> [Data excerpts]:

--------------------------------------------------

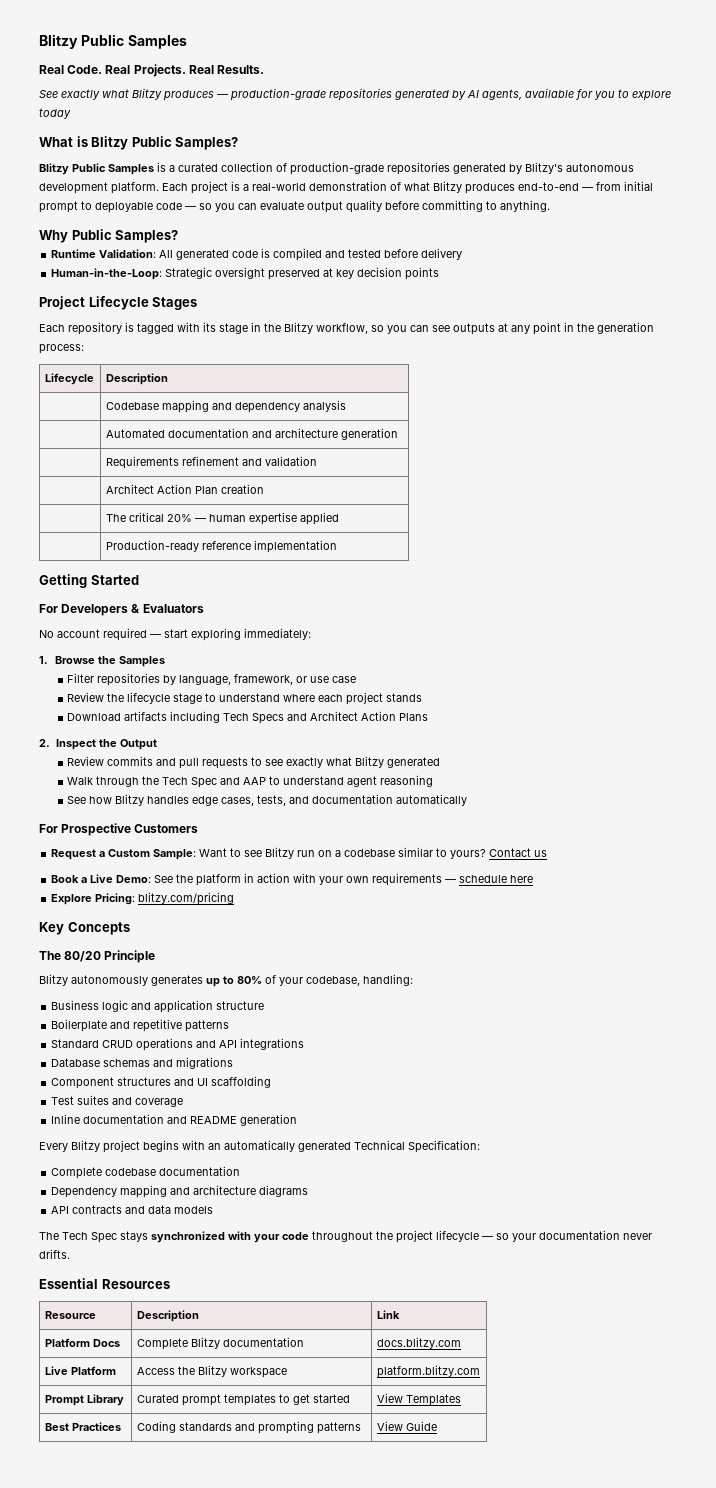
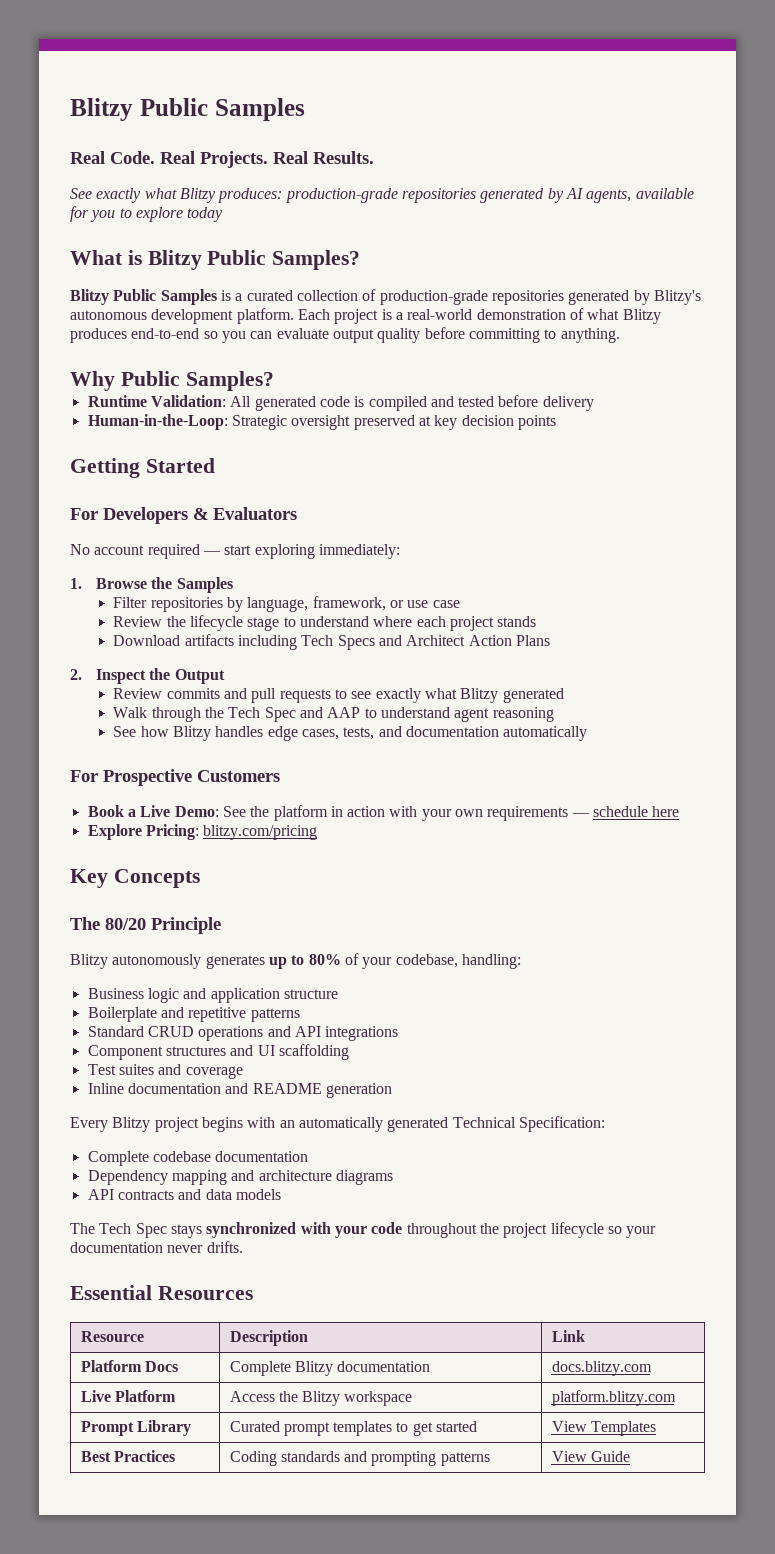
- See exactly what Blitzy produces — production-grade repositories generated by AI agents, available for you to explore today
+ See exactly what Blitzy produces: production-grade repositories generated by AI agents, available for you to explore today
- Each project is a real-world demonstration of what Blitzy produces end-to-end — from initial prompt to deployable code — so you can evaluate output quality before committing to anything.
+ Each project is a real-world demonstration of what Blitzy produces end-to-end so you can evaluate output quality before committing to anything.
- Project Lifecycle Stages
- Each repository is tagged with its stage in the Blitzy workflow, so you can see outputs at any point in the generation process:
- Lifecycle | Description
- | Codebase mapping and dependency analysis
- | Automated documentation and architecture generation
- | Requirements refinement and validation
- | Architect Action Plan creation
- | The critical 20% — human expertise applied
- | Production-ready reference implementation
- Request a Custom Sample: Want to see Blitzy run on a codebase similar to yours? Contact us
- Database schemas and migrations
- The Tech Spec stays synchronized with your code throughout the project lifecycle — so your documentation never drifts.
+ The Tech Spec stays synchronized with your code throughout the project lifecycle so your documentation never drifts.

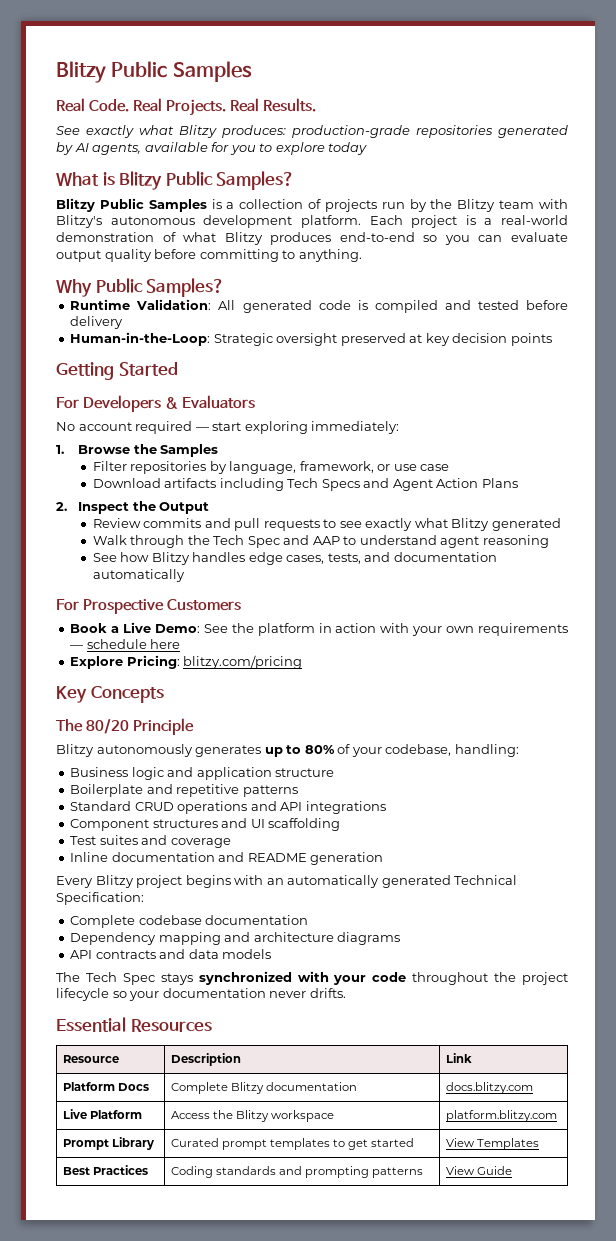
- Blitzy Public Samples is a curated collection of production-grade repositories generated by Blitzy's autonomous development platform.
+ Blitzy Public Samples is a collection of projects run by the Blitzy team with Blitzy's autonomous development platform.
- Review the lifecycle stage to understand where each project stands
- Download artifacts including Tech Specs and Architect Action Plans
+ Download artifacts including Tech Specs and Agent Action Plans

--------------------------------------------------

> [WHAT YOU HAVE TO DO]: Give back exactly the lines from the first line of the data through the line with "Blitzy produces: production-grade", pictures excluded.

> [RESPONSE]:
- See exactly what Blitzy produces — production-grade repositories generated by AI agents, available for you to explore today
+ See exactly what Blitzy produces: production-grade repositories generated by AI agents, available for you to explore today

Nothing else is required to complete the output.